TASK TO CARRY OUT: Restate, in full and unchanged, the entries that follow, but not their pictures.

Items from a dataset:
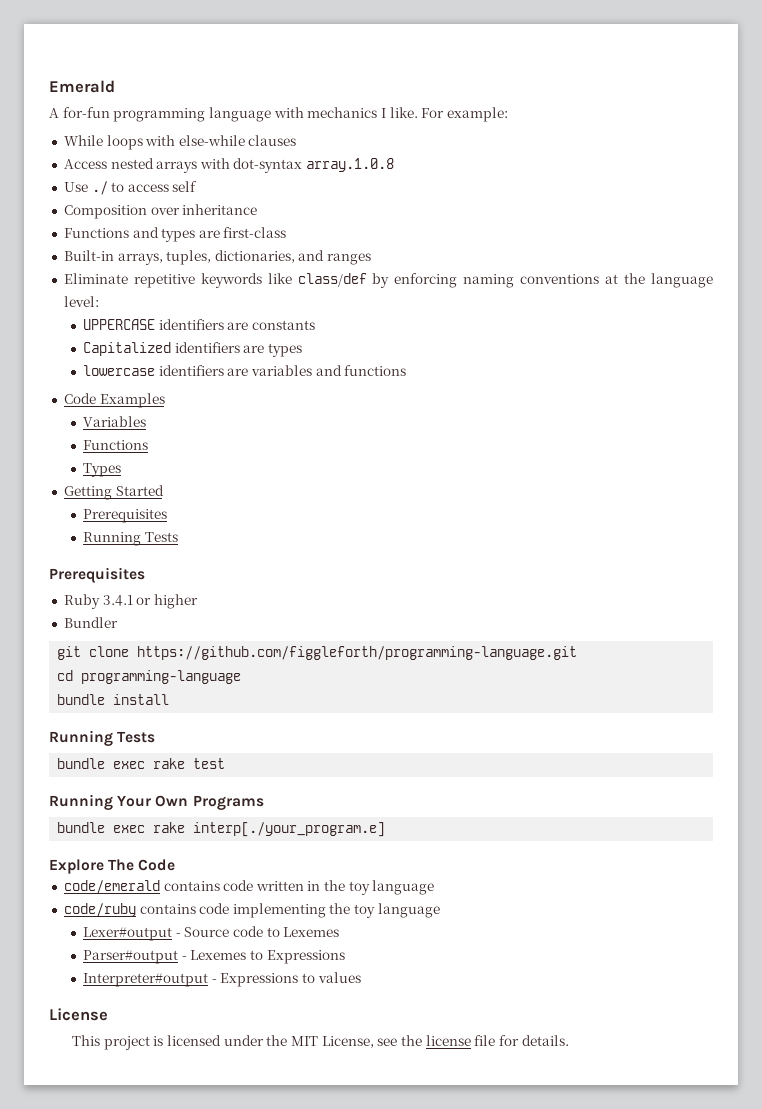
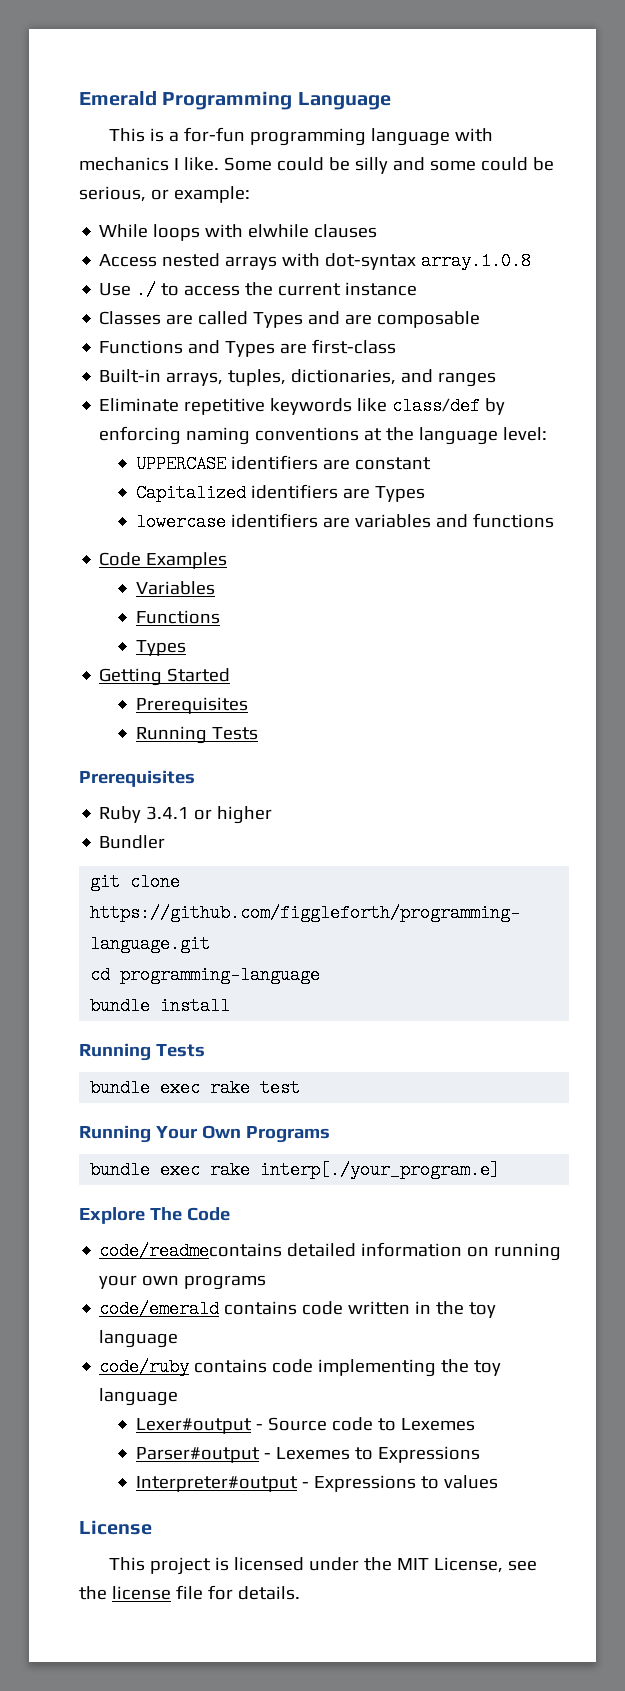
- Emerald
- A for-fun programming language with mechanics I like.
+ Emerald Programming Language
+ This is a for-fun programming language with mechanics I like.
- For example:
+ Some could be silly and some could be serious, or example:
- While loops with else-while clauses
+ While loops with elwhile clauses
- Use ./ to access self
- Composition over inheritance
+ Use ./ to access the current instance
+ Classes are called Types and are composable
- Functions and types are first-class
+ Functions and Types are first-class
- UPPERCASE identifiers are constants
+ UPPERCASE identifiers are constant
- Capitalized identifiers are types
+ Capitalized identifiers are Types
+ code/readmecontains detailed information on running your own programs

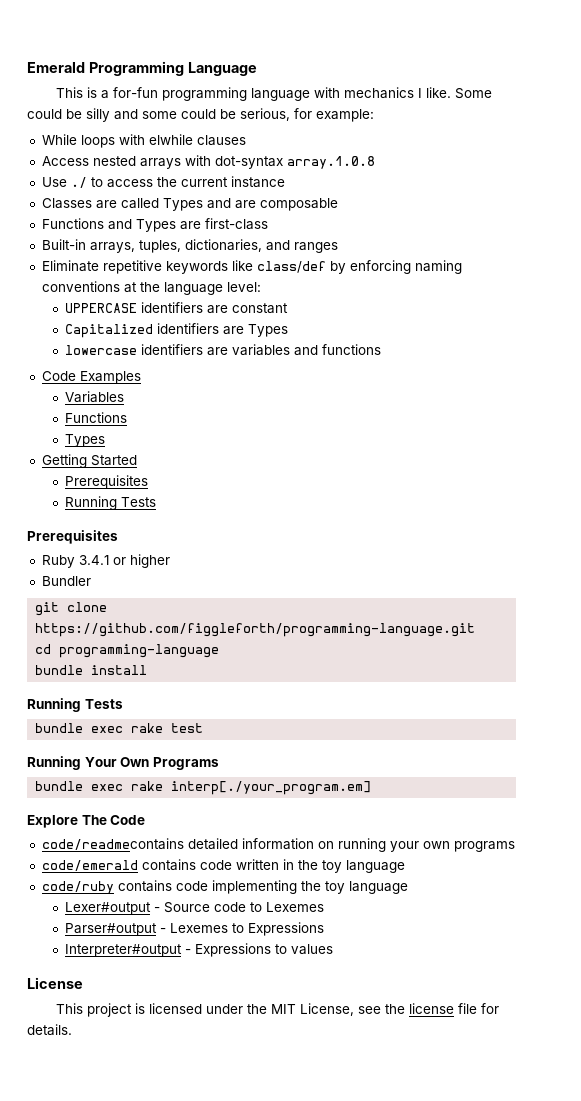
- Some could be silly and some could be serious, or example:
+ Some could be silly and some could be serious, for example:
- bundle exec rake interp[./your_program.e]
+ bundle exec rake interp[./your_program.em]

ANSWER TO THE PROBLEM:
- Emerald
- A for-fun programming language with mechanics I like.
+ Emerald Programming Language
+ This is a for-fun programming language with mechanics I like.
- For example:
+ Some could be silly and some could be serious, or example:
- While loops with else-while clauses
+ While loops with elwhile clauses
- Use ./ to access self
- Composition over inheritance
+ Use ./ to access the current instance
+ Classes are called Types and are composable
- Functions and types are first-class
+ Functions and Types are first-class
- UPPERCASE identifiers are constants
+ UPPERCASE identifiers are constant
- Capitalized identifiers are types
+ Capitalized identifiers are Types
+ code/readmecontains detailed information on running your own programs

- Some could be silly and some could be serious, or example:
+ Some could be silly and some could be serious, for example:
- bundle exec rake interp[./your_program.e]
+ bundle exec rake interp[./your_program.em]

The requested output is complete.